Dorothy Coutinho
Fecho uma página da minha agenda anual, contabilizando mais um ano de vida. Espero continuar demarcando o território de minha liberdade e o dos meus deveres – que é onde ela começa a perder pé. Até aqui minha fantasia continua sem pedir licença para se desenrolar: vejo uma infinidade de mesas, escrivaninhas, muitos papéis e pessoas, cada uma com sua agenda, e nela a floresta dos compromissos, mal sobrando alguma trilha estreita para andar e respirar.

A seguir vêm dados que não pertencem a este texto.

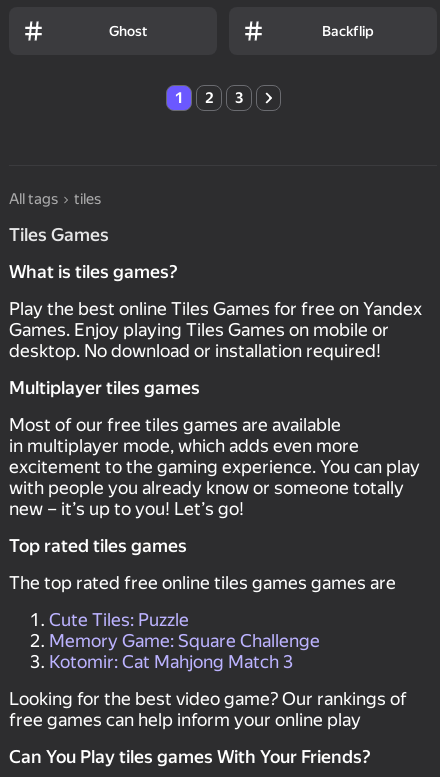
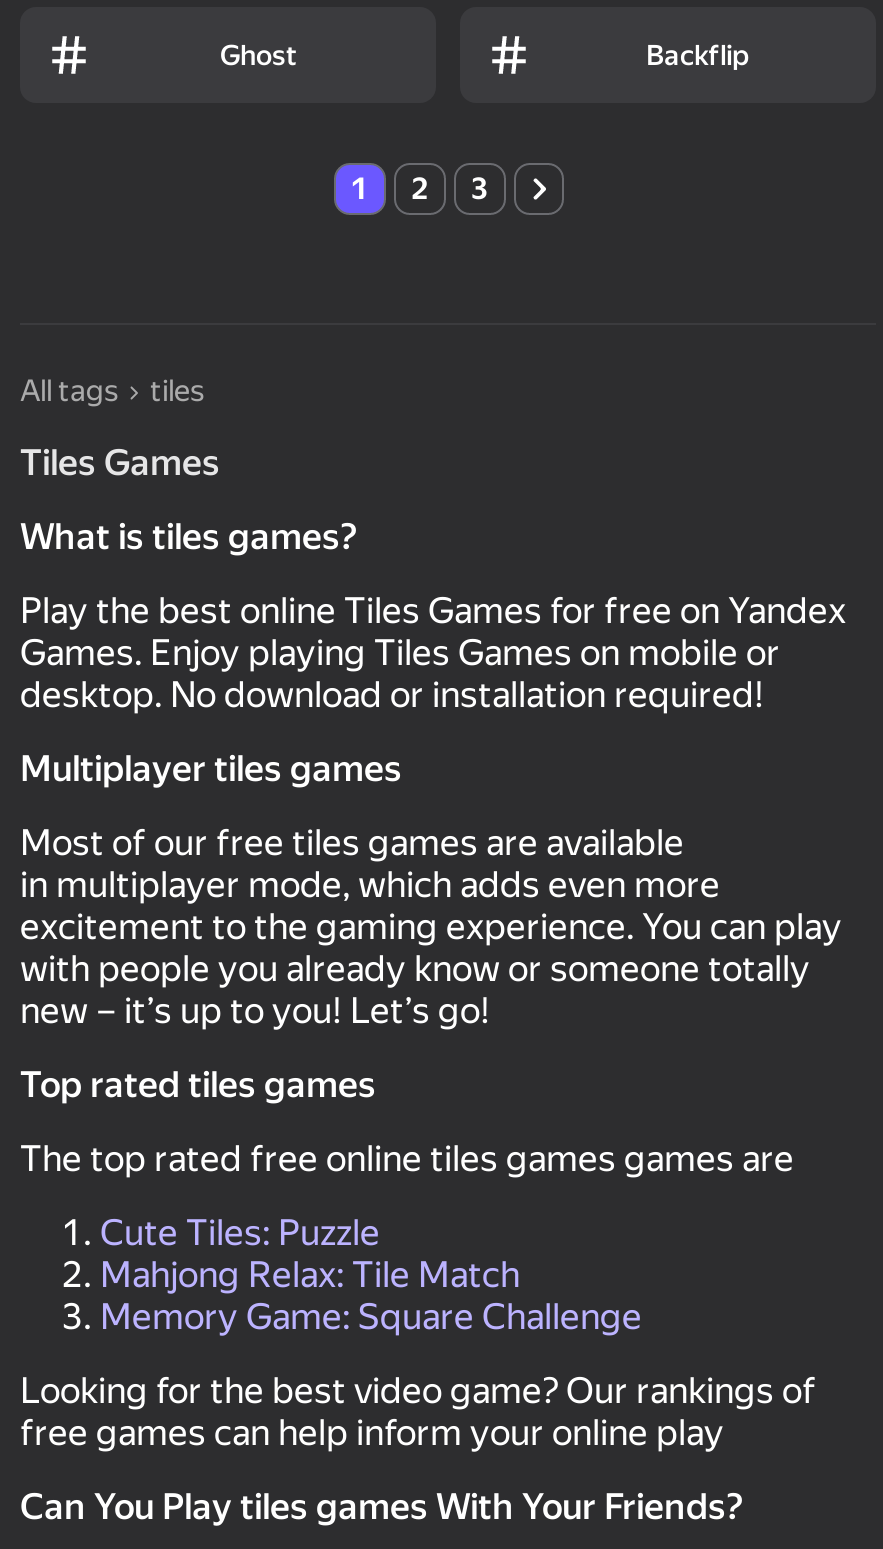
+ Mahjong Relax: Tile Match

moved down: Memory Game: Square Challenge

- Kotomir: Cat Mahjong Match 3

Pessoalmente não vivo sem uma agenda – folhas soltas de blocos, folhas inteiras de cadernos, pequenos pedaços de papel reaproveitados, colados pela casa inteira, na geladeira, no computador, no espelho do armário do banheiro, e a agenda formal que levo comigo dentro da bolsa. Nas páginas desta nova agenda quero continuar a abrir em suas folhas as entrelinhas, inventar brechas para contemplar a árvore em flor, o tempo ideal para ouvir o canto do sabiá, atarantado neste clima estranho, parar para ouvir a risada da criança no andar de cima, o tempo para a caminhada pelas calçadas da cidade, os minutos necessários para olhar as nuvens e poder interpretar suas formas de camelo, coelho ou anjo, e muito tempo para ouvir música, ver televisão, ler, ler, ler.
O ócio é outra possibilidade infinita a ser explorada. Não se trata da inércia, do desânimo, do vazio melancólico. Nada de pantufas – mesmo aquelas com cara e orelhas de cachorro – uma graça!!
Sei da existência de agendas quase vazias - pessoas a procura de algo para quebrar o sem-sentido da vida: nem uma visita, uma data de aniversário, nenhum afeto nomeado, dias que no papel parecem um deserto sem contornos. Nem uma miragem ao longe?
Uma agenda pode trazer tormento e prisão. Mas pode ser liberdade se a gente inventar brechas. Falo de viver. Parar, olhar, escutar. Se tudo fosse como parecia nas minhas fantasias de menina, eu provavelmente passaria boa parte do meu tempo olhando pela janela, não para ver as árvores ou as nuvens, mas bocejando na prisão da excessiva coerência. A vida há de rolar por cima da gente, reduzindo à poeirinha inútil quem se esquecer de às vezes parar pra pensar sem se desmontar. Basta olhar belas ou áridas paisagens – sempre dá para plantar um capim – ou coloridas para a nossa alma brincar de esconde-esconde entre as folhas. Tente pegar as delícias da vida. Prazer não é ruim.
Mas se nada disso for possível, porque esse não é o seu jeito, receba este texto como uma afetuosa falta minha - de jeito.